------ Records for this exercise ------

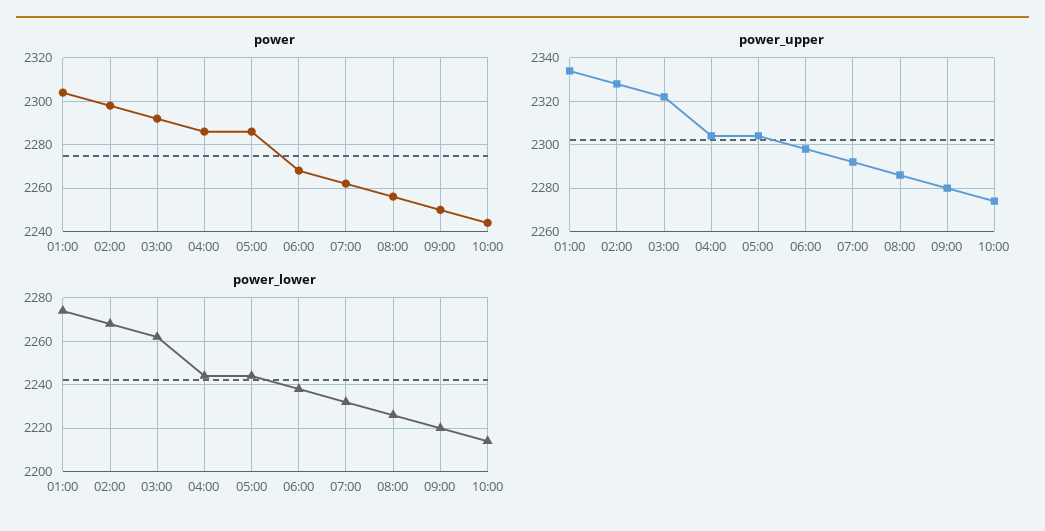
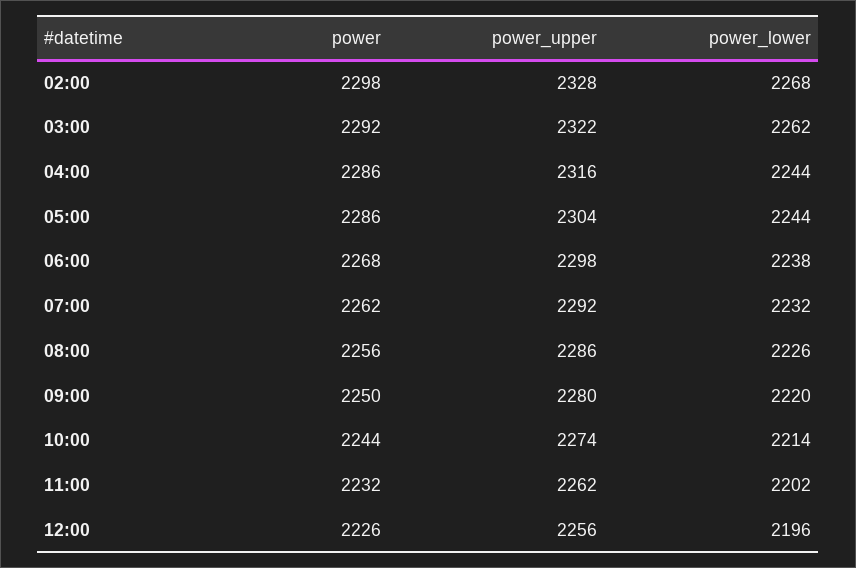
power, 01:00: 2305 -> none
power_upper, 01:00: 2335 -> none
power_upper, 04:00: 2305 -> 2316
power_lower, 01:00: 2275 -> none
power, 11:00: none -> 2232
power_upper, 11:00: none -> 2262
power_lower, 11:00: none -> 2202
power, 12:00: none -> 2226
power_upper, 12:00: none -> 2256
power_lower, 12:00: none -> 2196

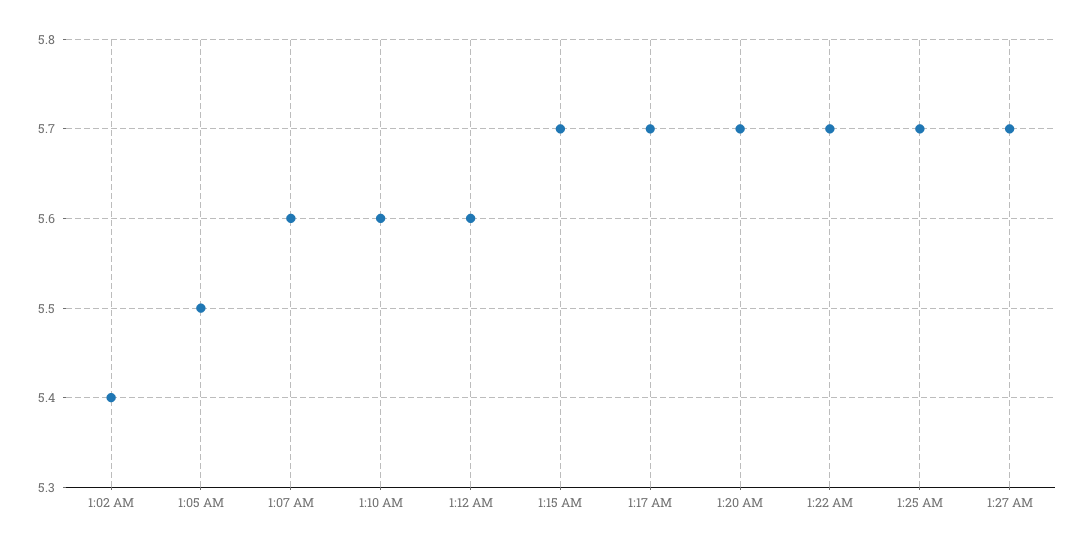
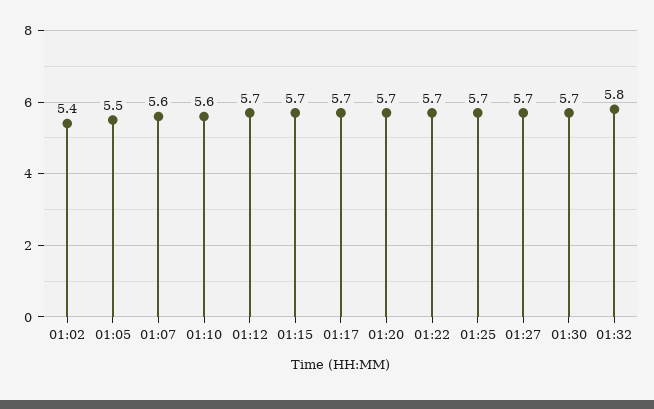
1:12 AM: 5.6 -> 5.7
01:30: none -> 5.7
01:32: none -> 5.8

------

» What is expected
The answer should be a bare number: how many lines of the material above include "none".

» Result
11